Should I add the Clustering key to a non-clustered index?

I was sent a CREATE INDEX script by a third party today – it was non-clustered. Whilst reviewing the index definition I noticed that the Clustered Index key had been added as an include column.

This started me thinking – given that all non-clustered index pages must contain a pointer to the clustered index key anyway, what does the act of including the clustered index key actually do?

Let’s set up some data. We can then directly compare the data pages for the two indexes and check what difference including the id column makes! For now I’ll simply add the id column as a key column in the non-clustered index.

CREATE TABLE t1 (id INT IDENTITY (1,1) PRIMARY KEY CLUSTERED, txt VARCHAR(100))
GO
 
CREATE NONCLUSTERED INDEX t1Index ON t1 (txt);
GO
 
CREATE TABLE t2 (id INT IDENTITY (1,1) PRIMARY KEY CLUSTERED, txt VARCHAR(100))
GO
 
CREATE NONCLUSTERED INDEX t2Index ON t2 (txt,id);
GO
 
INSERT INTO t1
SELECT 'TestText'
FROM sys.[objects] o1
	CROSS JOIN sys.[objects] o2;
 
INSERT INTO t2
SELECT 'TestText'
FROM sys.[objects] o1
	CROSS JOIN sys.[objects] o2;

On my system with a fresh database the above code inserted 9025 rows into each of the above tables.

We can use DBCC IND to interrogate what pages have been created

DBCC IND ([TestDb],t1,-1)

The above produces a result set similar to the below

What the data above means is out of the scope of this article, but note the different page types (10 = IAM, 1 = Data Page, 2 = Index Page) and the different Index levels (0 at the leaf level, 1 at the root level in my case).

We can use the above data along with DBCC PAGE to check the contents of our row values. Trace Flag 3604 must be enabled for DBCC to return results.

Firstly we will examine an index page for the indexes we created above (IndexId 2) for the leaf level pages (IndexLevel 0)

DBCC PAGE ([TestDb],1,630184,3) WITH TABLERESULTS

The above dumps a whole bunch of information, but the stuff we want is the index data itself under each slot.

The above data was taken from the t1 table – the index without the id column included in the index.

Reading the data in the above format from the record itself (the right hand column) we can see the first two values are 36 – this is the page status byte that tells us the status of the page – after this our fixed data starts. In our case the value below represents our Clustered Index key value stored in Little-endian (We need to read each byte left-right, but the whole string right-left). The value 00000b82 represents our clustered index value stored in hexadecimal – the value itself being 2946 for this example.
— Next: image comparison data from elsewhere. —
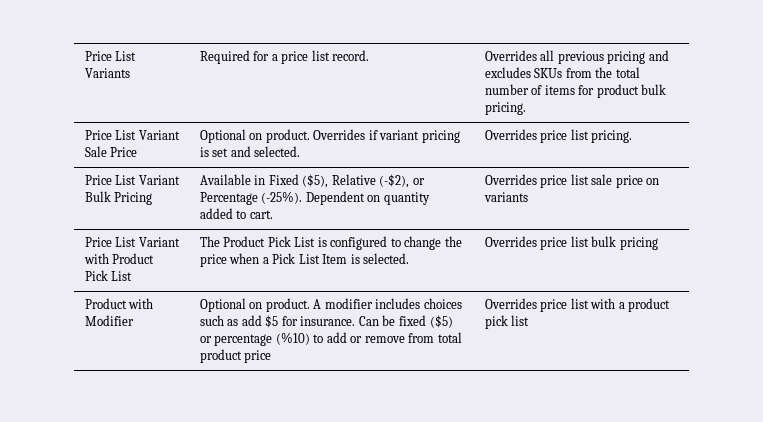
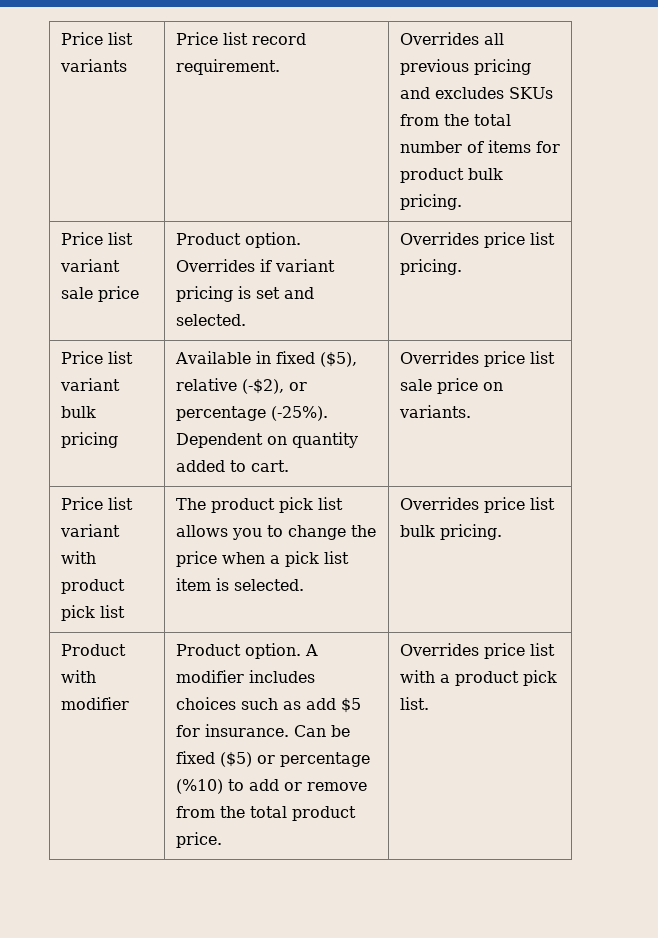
[84,51,137,61] [84,68,130,78] [199,50,370,64] Price List Variants | Required for a price list record. -> [60,32,133,45] [59,59,127,72] [175,32,306,45] [175,59,280,75] Price list variants | Price list record requirement.
[115,130,180,140] [84,146,138,157] [199,129,310,143] List Variant Sale Price | Optional on product. -> [107,232,133,245] [59,259,120,272] [60,286,139,302] [175,232,301,248] list variant sale price | Product option.
[115,175,180,185] [84,191,153,205] List Variant Bulk Pricing -> [107,351,133,364] [59,378,120,391] [60,406,96,418] [60,432,118,448] list variant bulk pricing
[268,174,376,188] Fixed ($5), Relative -> [275,351,357,367] [175,378,237,391] fixed ($5), relative
[199,192,258,205] Percentage -> [175,406,266,421] percentage
[483,192,528,202] [84,237,180,247] [83,253,155,264] [84,270,133,281] [199,236,388,250] variants // Price List Variant with Product Pick List | The Product Pick List is configured -> [398,405,471,418] [60,497,133,510] [59,524,120,537] [60,551,96,564] [60,579,125,594] [60,605,125,621] [175,497,343,513] [175,525,262,540] variants. // Price list variant with product pick list | The product pick list allows you
[272,253,348,264] Pick List Item -> [284,551,349,567] [175,578,211,591] pick list item
[619,237,658,250] pricing -> [439,524,502,540] pricing.
[84,315,134,326] [199,298,310,312] Modifier | Optional on product. -> [60,697,129,710] [175,643,301,659] modifier | Product option.
(435, 338) none -> [219,806,245,818] the
[244,350,272,363] price -> [175,832,222,848] price.
[511,315,530,326] list -> [399,697,429,710] list.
So we can see that regardless of the Clustered Index not being included in the non-clustered index definition itself, the Clustering key is still stored on the data page.

Comparing this to a page from t2, we can see that there is no difference in what is being stored on the page, regardless of the difference in the definition of the indexes.

What about included columns? Does the Id column get added to intermediary nodes on the b-tree?

Replicating all of the above, but changing the t1 index definition to the below gives us our answer

CREATE NONCLUSTERED INDEX t2Index ON t2 (txt) INCLUDE (id);

Dumping the pages for IndexLevel 1 we get the following results for t1 and t2 respectively

Again we can see that the first byte contains our page status, and the 4 following bytes refer to the Clustered Index Key, regardless of whether id is included in the index definition or not.

Rather confusingly, you can both add the clustered index key to a non-clustered index definition and script out that index definition with the clustered index key included, but the clustered index is always included regardless. This means that including the clustered index key columns in a non-clustered index makes no difference whatsoever to the underlying data that is actually stored.